'''

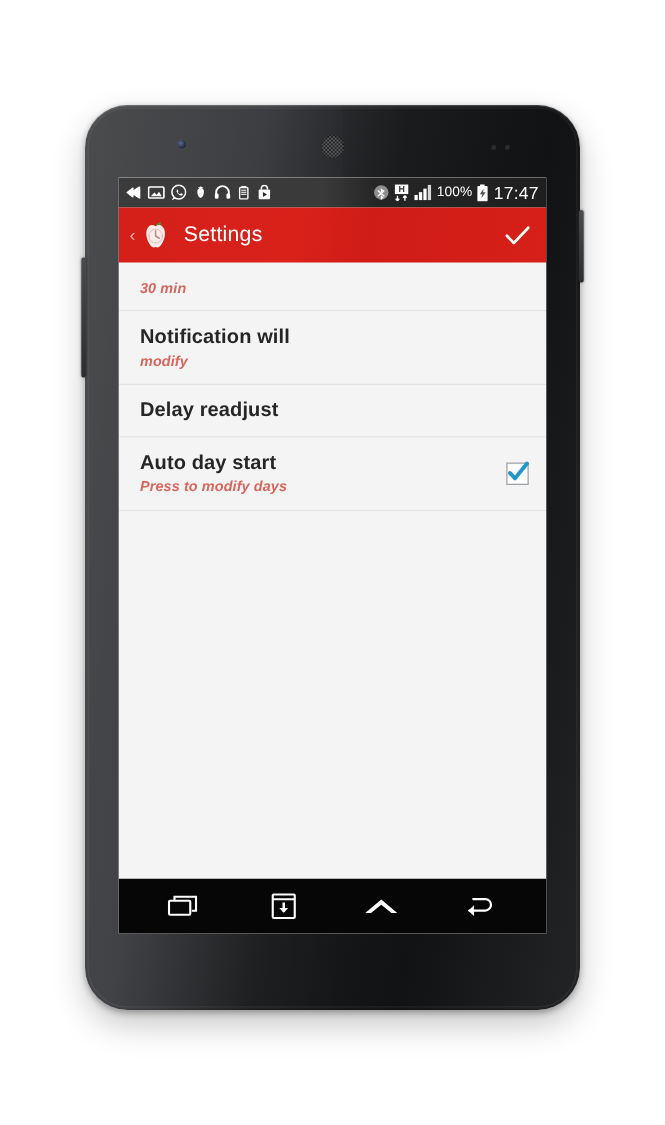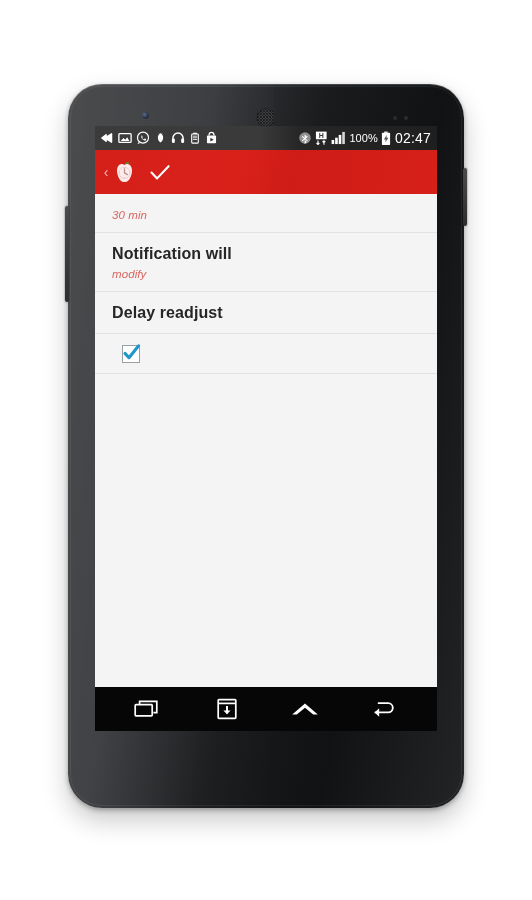--- a/index.html
+++ b/index.html
@@ -118,7 +118,7 @@
   .screen {
     position: absolute;
     left: 27px;
-    top: 42px;
+    top: 58px;
     width: 342px;
     height: 605px;
     background: #f3f3f3;

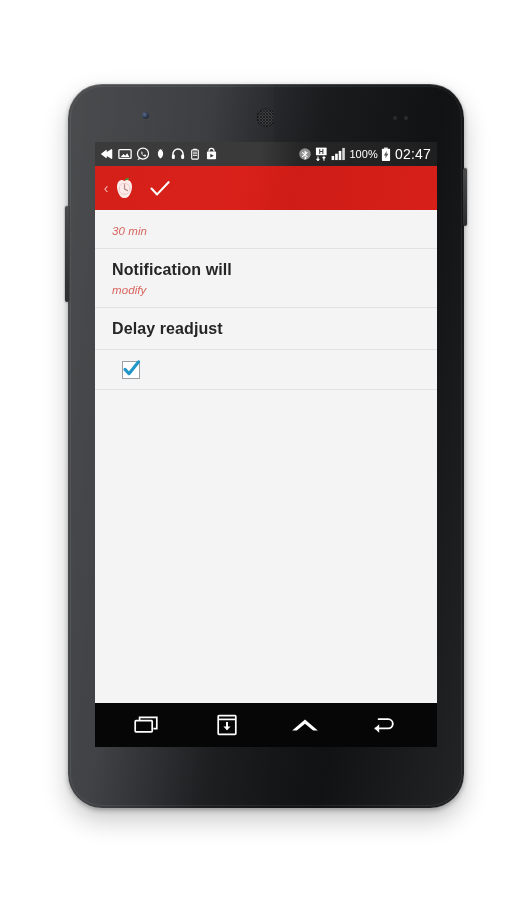--- a/index.html
+++ b/index.html
@@ -370,7 +370,7 @@
           <path d="M6.4 4L3.2 9h2.1l-0.7 3.4L8.2 7.3H6l0.4-3.3z" fill="#555"></path>
         </svg>
 
-        <span class="sb-clock">02:47</span>
+        <span class="sb-clock">17:47</span>
       </div>
     </div>
 

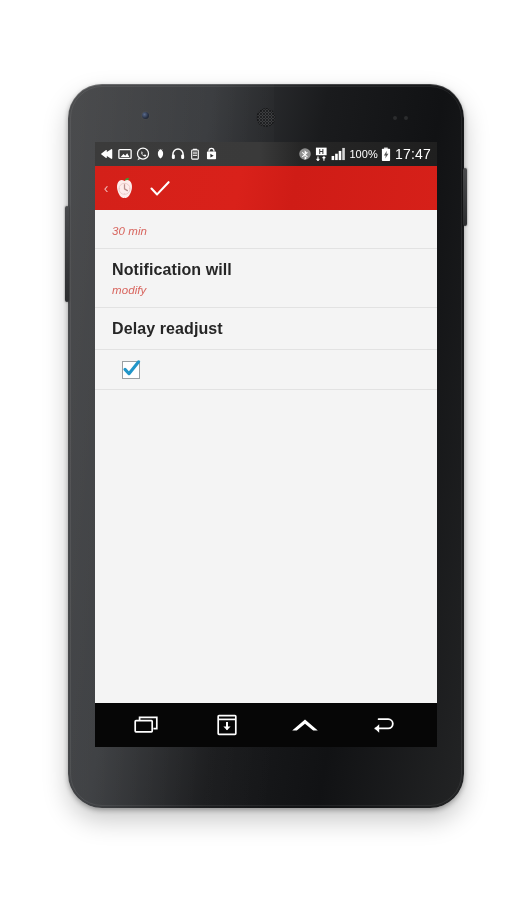--- a/index.html
+++ b/index.html
@@ -390,6 +390,7 @@
         </g>
       </svg>
 
+      <span class="ab-title">Settings</span>
 
       <span class="ab-action">
         <svg width="24" height="24" viewBox="0 0 24 24">

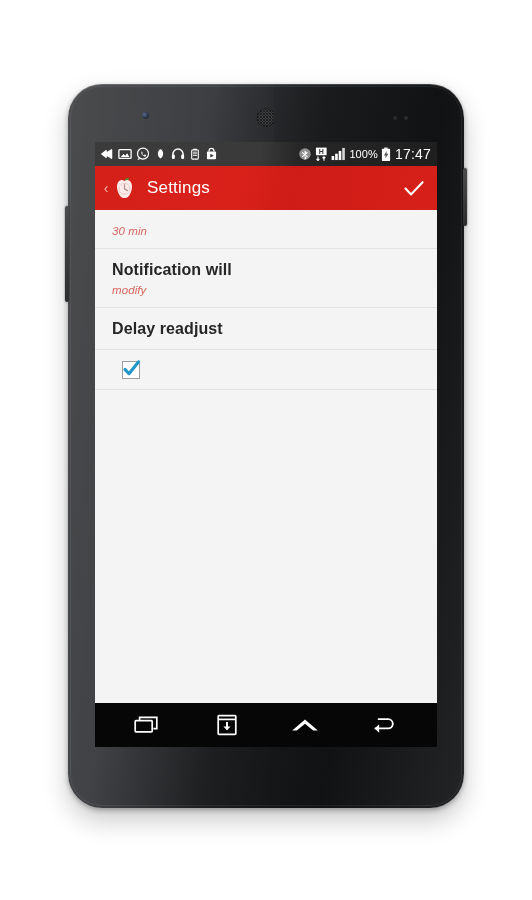--- a/index.html
+++ b/index.html
@@ -235,6 +235,7 @@
     line-height: 1.25;
     margin-top: 3px;
     letter-spacing: 0.1px;
+    font-weight: bold;
   }
   .pref-widget {
     flex: 0 0 auto;

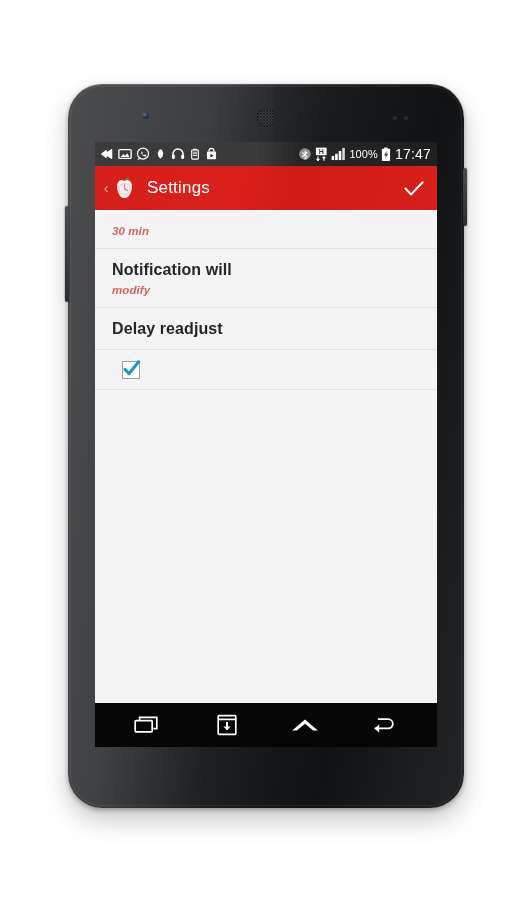--- a/index.html
+++ b/index.html
@@ -422,6 +422,10 @@
       </div>
 
       <div class="pref-item">
+        <div class="pref-texts">
+          <div class="pref-title">Auto day start</div>
+          <div class="pref-summary">Press to modify days</div>
+        </div>
         <div class="pref-widget">
           <span class="checkbox">
             <span class="box"></span>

'''

◆ **Exercise description**
Give the data above back unchanged, except for the pictures.

◆ **Written solution**
--- a/index.html
+++ b/index.html
@@ -118,7 +118,7 @@
   .screen {
     position: absolute;
     left: 27px;
-    top: 42px;
+    top: 58px;
     width: 342px;
     height: 605px;
     background: #f3f3f3;

--- a/index.html
+++ b/index.html
@@ -370,7 +370,7 @@
           <path d="M6.4 4L3.2 9h2.1l-0.7 3.4L8.2 7.3H6l0.4-3.3z" fill="#555"></path>
         </svg>
 
-        <span class="sb-clock">02:47</span>
+        <span class="sb-clock">17:47</span>
       </div>
     </div>
 

--- a/index.html
+++ b/index.html
@@ -390,6 +390,7 @@
         </g>
       </svg>
 
+      <span class="ab-title">Settings</span>
 
       <span class="ab-action">
         <svg width="24" height="24" viewBox="0 0 24 24">

--- a/index.html
+++ b/index.html
@@ -235,6 +235,7 @@
     line-height: 1.25;
     margin-top: 3px;
     letter-spacing: 0.1px;
+    font-weight: bold;
   }
   .pref-widget {
     flex: 0 0 auto;

--- a/index.html
+++ b/index.html
@@ -422,6 +422,10 @@
       </div>
 
       <div class="pref-item">
+        <div class="pref-texts">
+          <div class="pref-title">Auto day start</div>
+          <div class="pref-summary">Press to modify days</div>
+        </div>
         <div class="pref-widget">
           <span class="checkbox">
             <span class="box"></span>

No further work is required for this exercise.